Desde tempos coloniais a raça CPD foi formada em duras regiões: a Caatinga e o Cerrado. Cresceu e multiplicou-se sem pastagens perenes de alto valor proteico e energético, convivendo com alta insolação e com elevadas temperaturas e frequentes prolongados períodos de seca, sem mineralizações, sem vermifugações, sem vacinações.

Alta capacidade de digerir matérias secas, come ramas e folhas fibrosas e secas, às vezes pouco palatáveis, e não só as gramíneas e leguminosas tenras. Sobrevive em solos ácidos e pobres. Devido ao seu porte, precisa de pouca comida e no curto espaço do período chuvoso, as fêmeas ciclam, ciam, são cobertas e emprenham.

Resistência a parasítas

A raça CPD é a raça taurina brasileira mais resistente a parasitas internos e externos (carrapatos e moscas). Em relação aos carrapatos perde ligeiramente para as raças zebuínas (tendo sido comparada com o nelore).

Resistência a alimentos tóxicos

Resistência à Erva-de-Rato (Palicourea marc gravii).

Resistência ao Barbatimão (Stryphnodendron coriaceum) – o Barbatimão é uma árvore de pequeno porte, comum no cerrado piauiense, e que tem folhas tóxicas ao gado. Foi responsável por muitas mortes de gado, após a introdução dos zebuínos e com as mestiçagens ocorridas com o já adaptado Pé-Duro, que sempre conviveu bem com esta planta. Os criadores chamaram a atenção dos pesquisadores para uma possível resistência do Pé-Duro da região, já que eles não morriam e os exóticos e seus mestiços morriam em grande número. Trabalhos realizados na UFGo, tendo à frente a ra. Maria Clorinda Fioravanti, mostraram a maior resistência da raça à intoxicação causada pela planta, comparada com outros grupamentos raciais.

Precocidade

Novilhas CPD são capazes de emprenhar e parir até o 2º ano de vida, sendo já comum ver novilhas da raça parirem aos 2,5 anos, quando bem alimentadas.

Fertilidade

A fertilidade da raça é prodigiosa, quando vemos vacas parirem com intervalos de parto menores que 1 ano, sendo comum vacas estarem prenhes antes de apartarem o bezerro e novilhas de 2 anos parirem concomitantemente à mãe.

Habilidade materna

As vacas CPD são ótimas mães, tendo facilidade de parto, instinto maternal acentuado, alta proteção à cria, não sendo vistos casos de abandono de cria pela mãe. Dão leite suficiente para o seu bezerro e há vacas com produção de leite a pasto com média de 5 litros por dia.

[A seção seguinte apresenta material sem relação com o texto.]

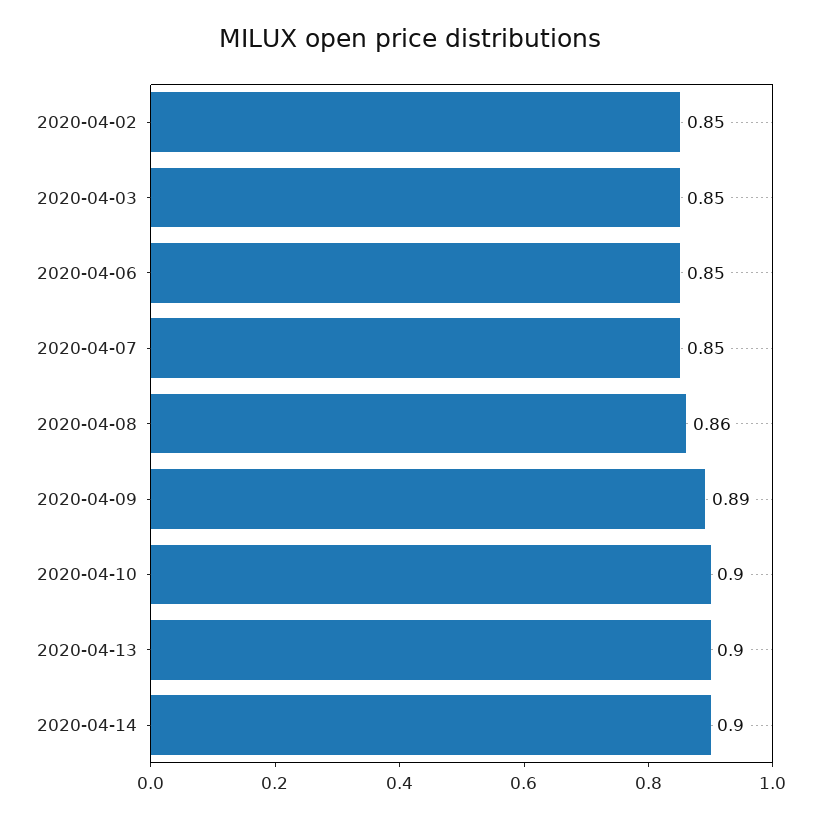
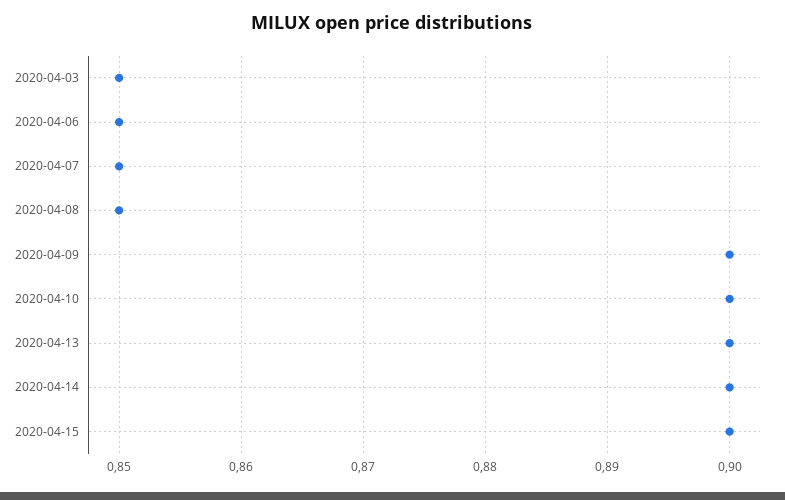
2020-04-02: 0.85 -> none
2020-04-08: 0.86 -> 0.85
2020-04-09: 0.89 -> 0.9
2020-04-15: none -> 0.9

Docilidade e facilidade de manejo

Docilidade e facilidade de manejo por pequenos proprietários (agricultura familiar, por exemplo) – gado de longa convivência com os humanos, não é agressivo para com os homens, é pouco exigente, manejado com estruturas de currais e cercas simples. Muitas vezes nem é necessário um brete para realizar as vacinas e aplicação de medicamentos.


Longevidade

Vaca de 20 anos de idade, do rebanho da Embrapa Meio Norte, em pleno semiárido, amamentando seu bezerro e mais um bezerro órfão!

Variabilidade genética

Há alta variabilidade genética na raça CPD, o que pode ser visto pelas várias pelagens, formatos de chifres também variados em forma e em coloração e variação na presença ou não de marcações brancas ao redor do focinho, bem como pigmentações escuras ou não em fêmeas e até em alguns machos.


Sabor diferenciado da carne e do leite, além da maciez e marmoreio.